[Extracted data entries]
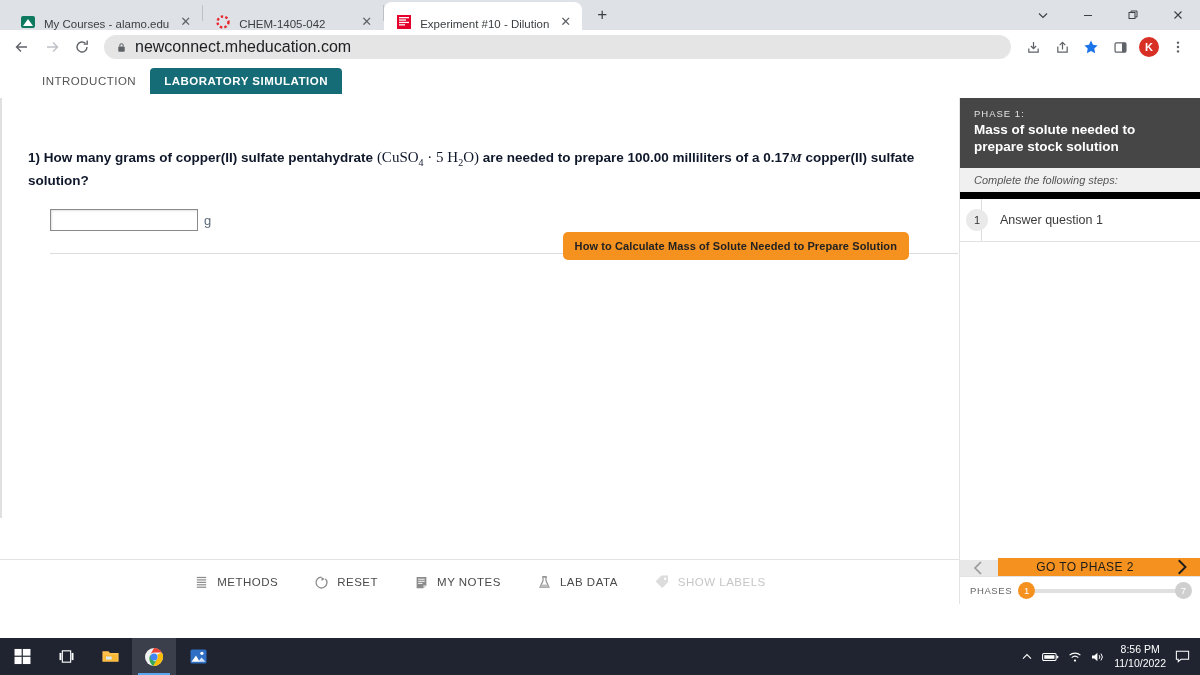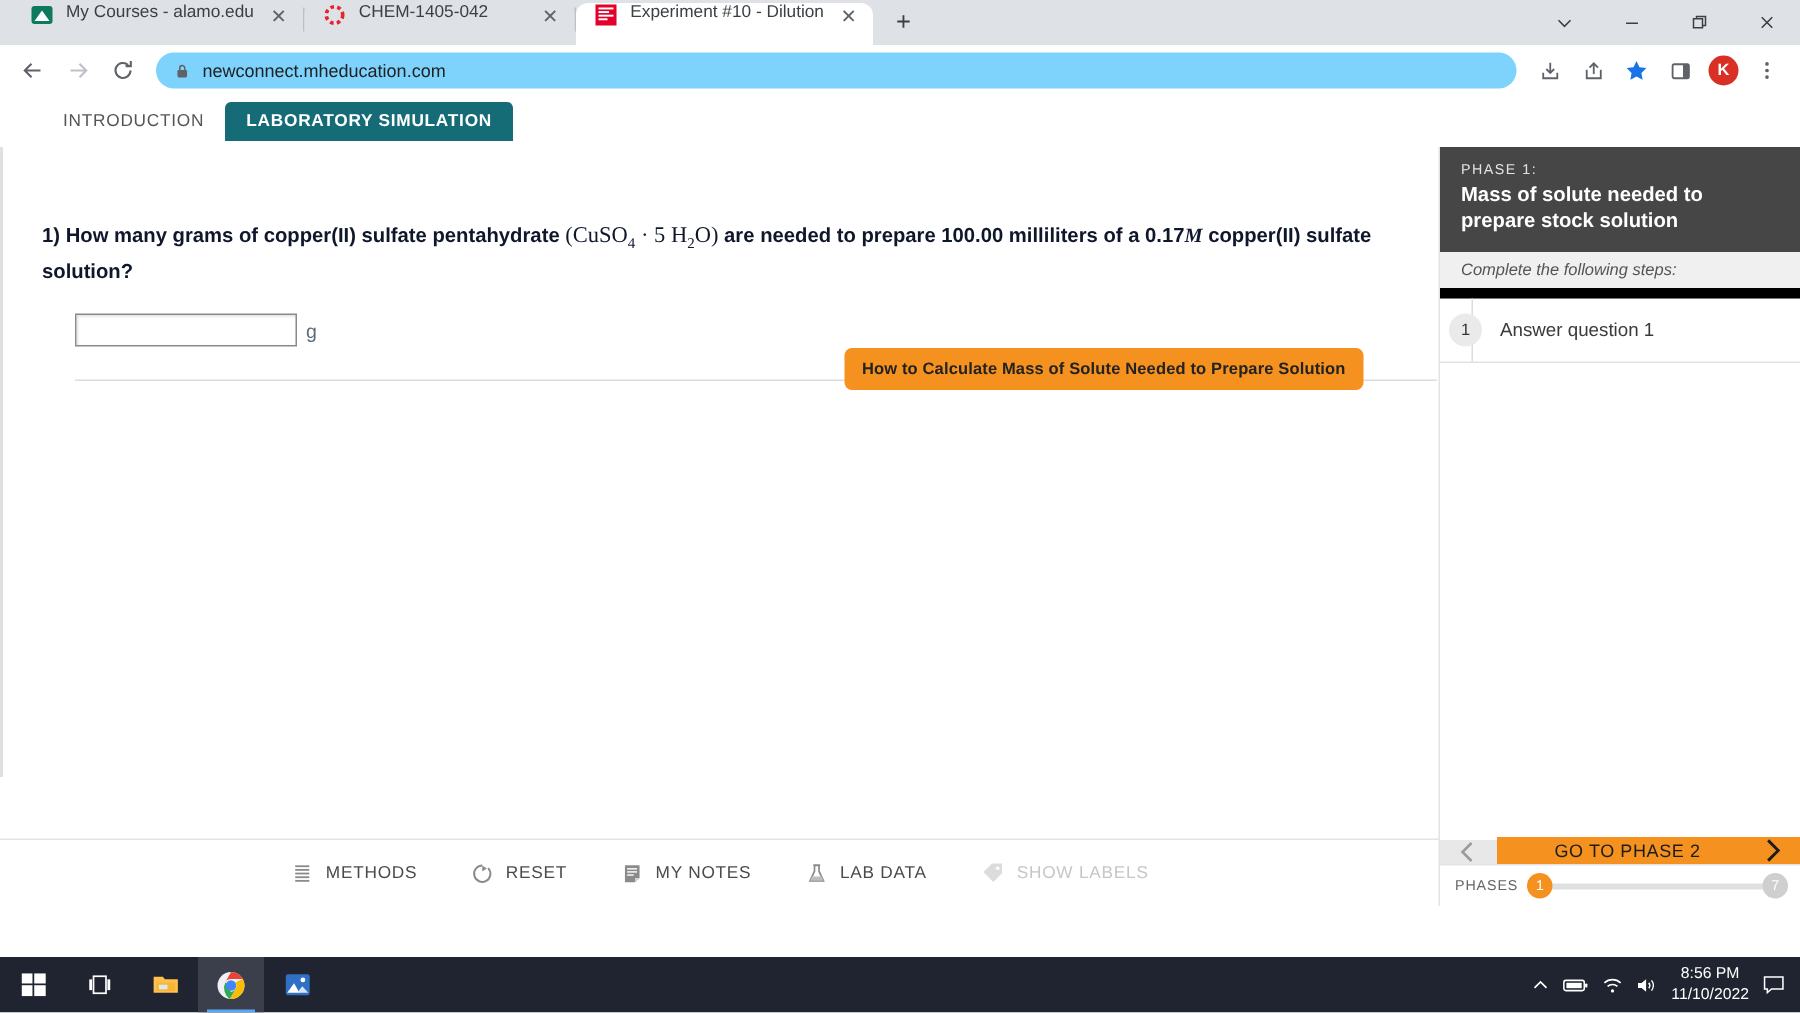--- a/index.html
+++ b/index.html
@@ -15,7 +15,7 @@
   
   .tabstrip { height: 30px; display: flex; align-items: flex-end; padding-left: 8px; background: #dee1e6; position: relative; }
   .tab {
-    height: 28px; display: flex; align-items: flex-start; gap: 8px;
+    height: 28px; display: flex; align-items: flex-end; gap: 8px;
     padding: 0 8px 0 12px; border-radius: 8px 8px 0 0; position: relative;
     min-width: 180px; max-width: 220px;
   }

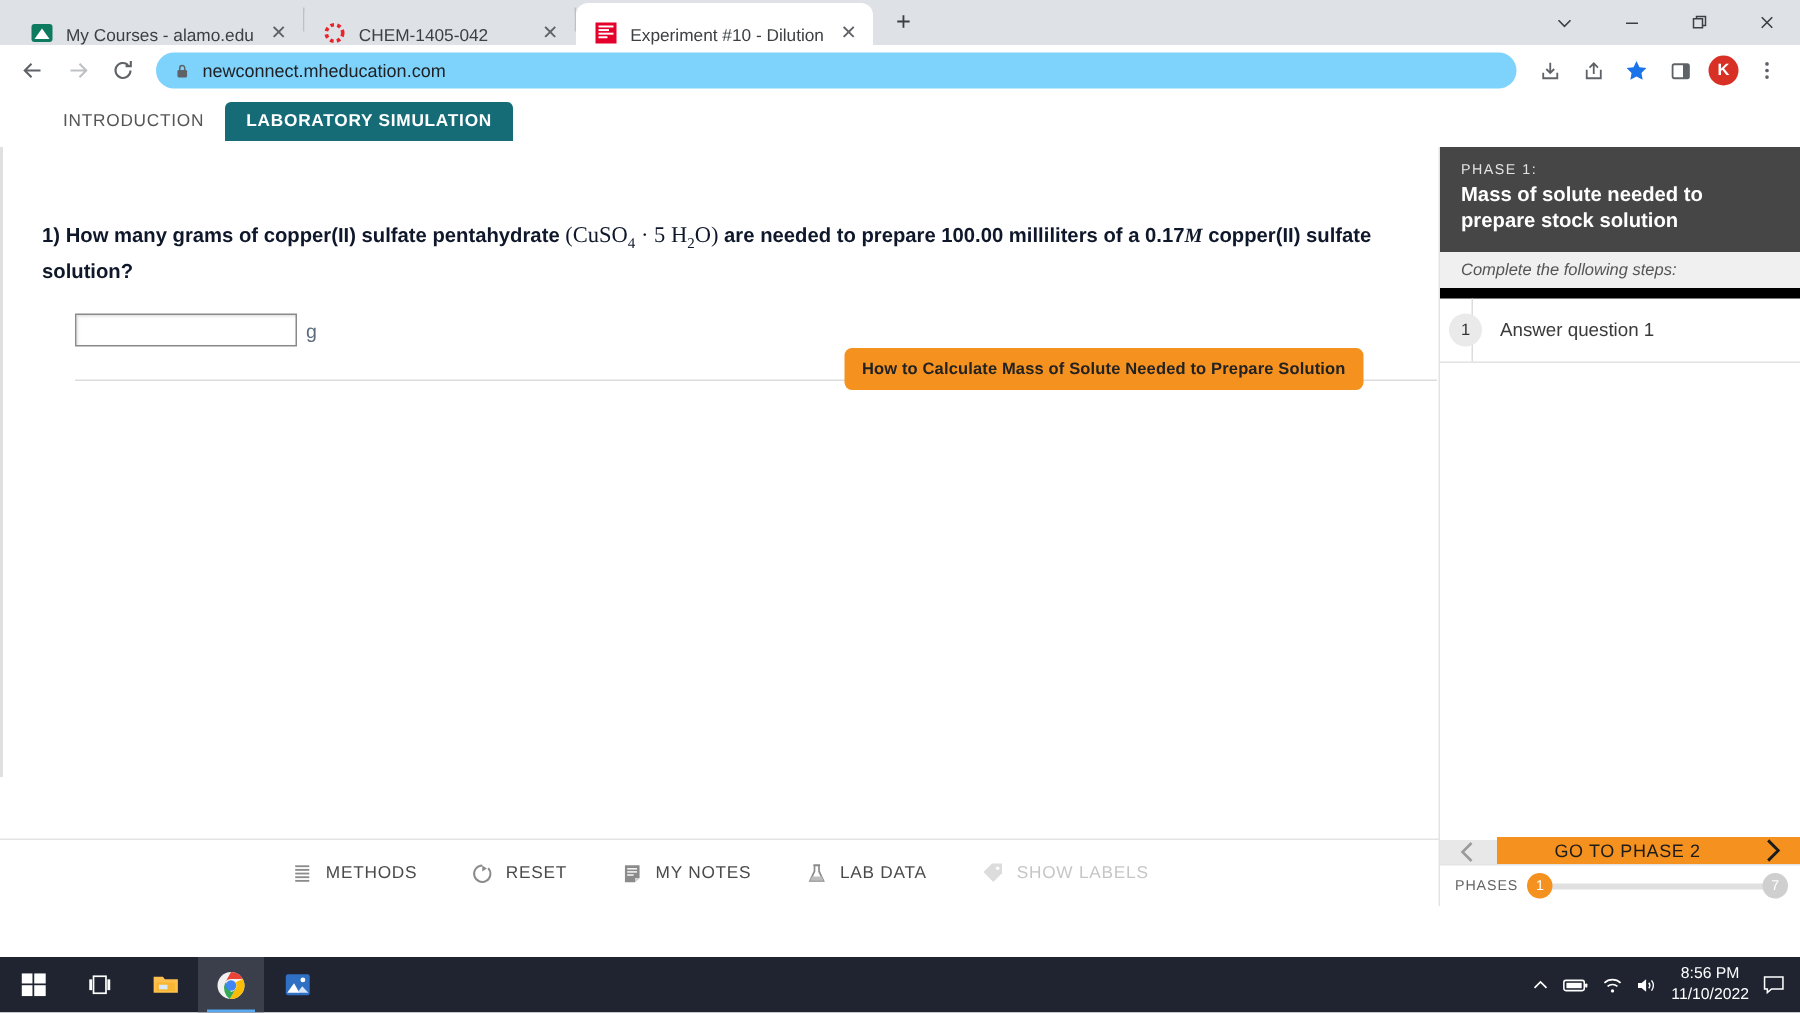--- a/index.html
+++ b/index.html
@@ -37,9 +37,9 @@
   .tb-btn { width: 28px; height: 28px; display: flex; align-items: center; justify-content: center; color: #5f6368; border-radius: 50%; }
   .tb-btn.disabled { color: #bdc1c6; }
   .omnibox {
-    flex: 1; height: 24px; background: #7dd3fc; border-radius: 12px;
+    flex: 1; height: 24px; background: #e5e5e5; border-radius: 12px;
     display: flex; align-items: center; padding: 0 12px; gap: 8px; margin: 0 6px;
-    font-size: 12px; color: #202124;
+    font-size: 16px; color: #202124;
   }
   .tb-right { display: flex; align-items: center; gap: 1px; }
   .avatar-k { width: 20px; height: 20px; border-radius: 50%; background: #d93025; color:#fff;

--

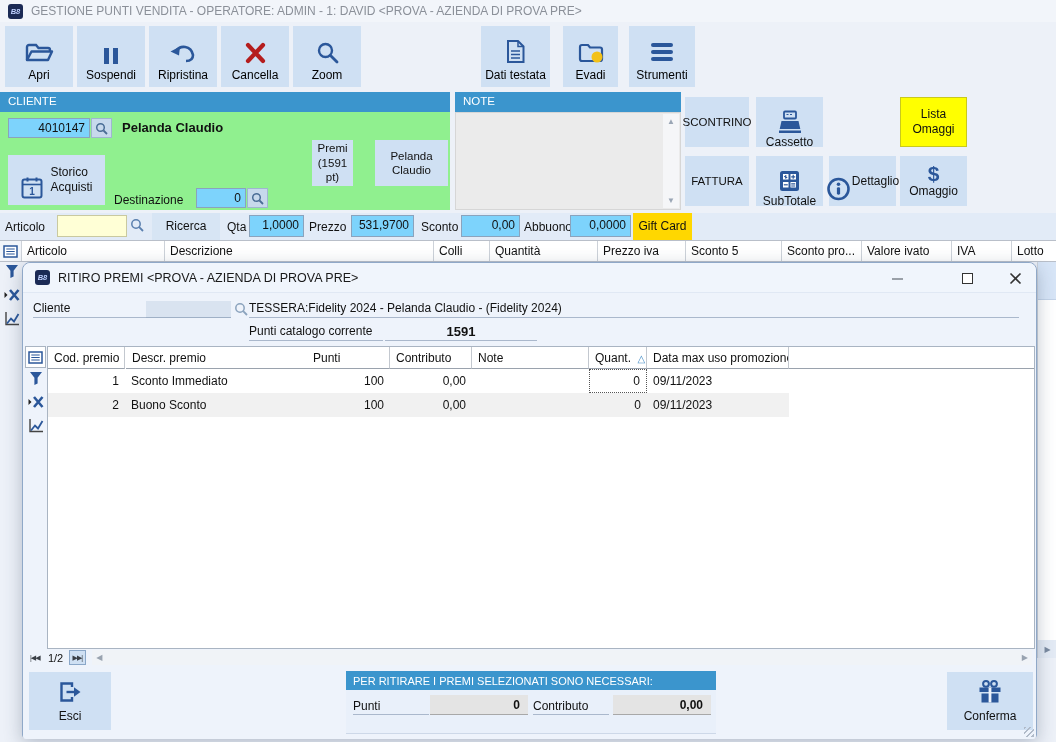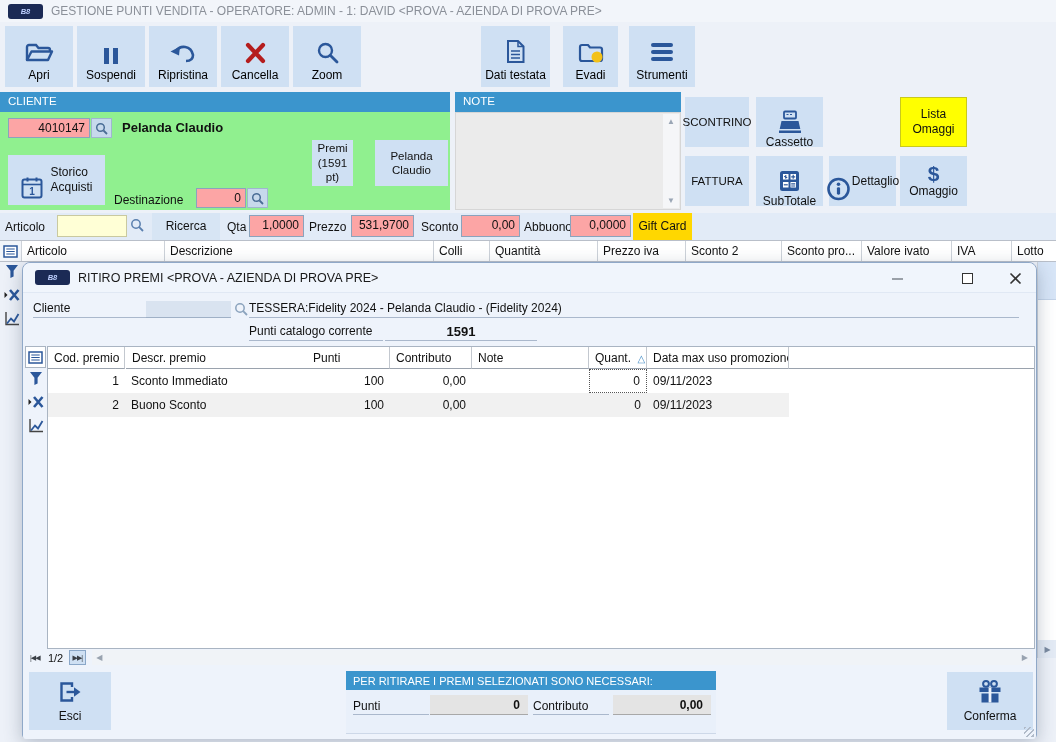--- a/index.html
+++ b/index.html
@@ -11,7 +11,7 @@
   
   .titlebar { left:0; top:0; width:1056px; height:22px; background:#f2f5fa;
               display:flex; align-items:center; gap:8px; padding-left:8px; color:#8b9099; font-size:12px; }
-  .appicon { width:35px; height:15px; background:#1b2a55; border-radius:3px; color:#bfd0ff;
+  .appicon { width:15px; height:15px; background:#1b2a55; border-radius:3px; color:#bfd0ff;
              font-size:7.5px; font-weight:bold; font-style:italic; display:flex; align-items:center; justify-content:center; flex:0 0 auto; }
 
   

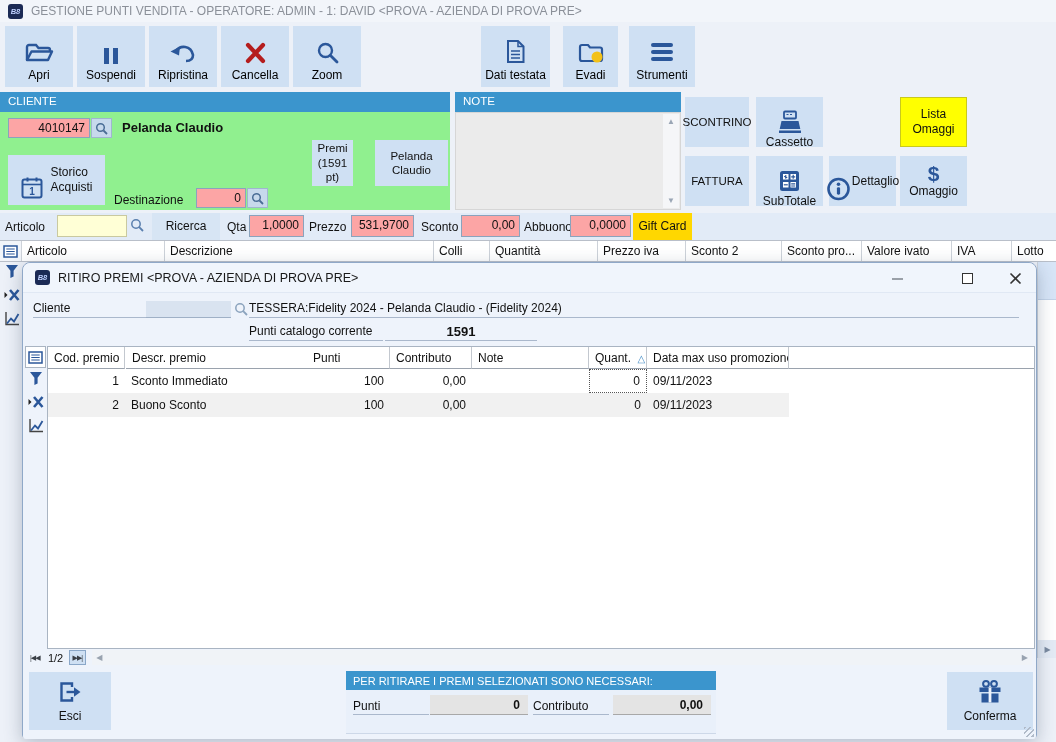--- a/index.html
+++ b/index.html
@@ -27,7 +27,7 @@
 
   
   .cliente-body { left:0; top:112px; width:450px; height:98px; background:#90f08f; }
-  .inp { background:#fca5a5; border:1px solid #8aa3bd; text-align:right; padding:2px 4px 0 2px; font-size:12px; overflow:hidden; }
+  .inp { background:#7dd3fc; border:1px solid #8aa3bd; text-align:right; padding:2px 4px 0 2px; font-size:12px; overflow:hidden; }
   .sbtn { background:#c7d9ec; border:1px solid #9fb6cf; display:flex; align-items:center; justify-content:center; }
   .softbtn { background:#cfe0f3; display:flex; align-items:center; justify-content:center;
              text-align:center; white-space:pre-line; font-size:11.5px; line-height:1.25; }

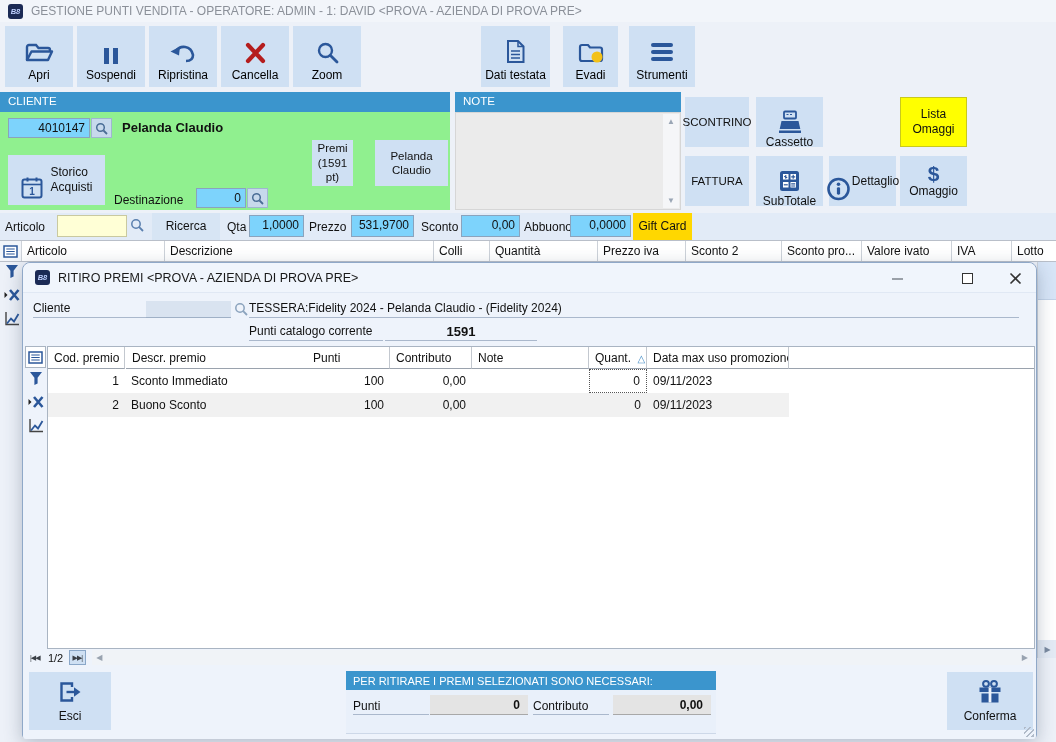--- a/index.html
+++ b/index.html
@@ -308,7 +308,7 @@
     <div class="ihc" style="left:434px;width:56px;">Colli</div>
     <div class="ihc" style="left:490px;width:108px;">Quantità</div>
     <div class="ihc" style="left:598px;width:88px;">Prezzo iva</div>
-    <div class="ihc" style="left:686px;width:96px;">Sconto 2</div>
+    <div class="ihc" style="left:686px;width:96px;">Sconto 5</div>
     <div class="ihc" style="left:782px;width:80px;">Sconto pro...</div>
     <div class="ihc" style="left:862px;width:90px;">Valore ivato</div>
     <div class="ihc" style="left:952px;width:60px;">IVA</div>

**WORK TO BE COMPLETED:** Only the lines starting at the one that includes "-11,7 +11,7 @@" and ending at the one that includes "-27,7 +27,7 @@" should be retyped, exactly, from the records above; no pictures.

**EXERCISE OUTPUT:**
@@ -11,7 +11,7 @@
   
   .titlebar { left:0; top:0; width:1056px; height:22px; background:#f2f5fa;
               display:flex; align-items:center; gap:8px; padding-left:8px; color:#8b9099; font-size:12px; }
-  .appicon { width:35px; height:15px; background:#1b2a55; border-radius:3px; color:#bfd0ff;
+  .appicon { width:15px; height:15px; background:#1b2a55; border-radius:3px; color:#bfd0ff;
              font-size:7.5px; font-weight:bold; font-style:italic; display:flex; align-items:center; justify-content:center; flex:0 0 auto; }
 
   

--- a/index.html
+++ b/index.html
@@ -27,7 +27,7 @@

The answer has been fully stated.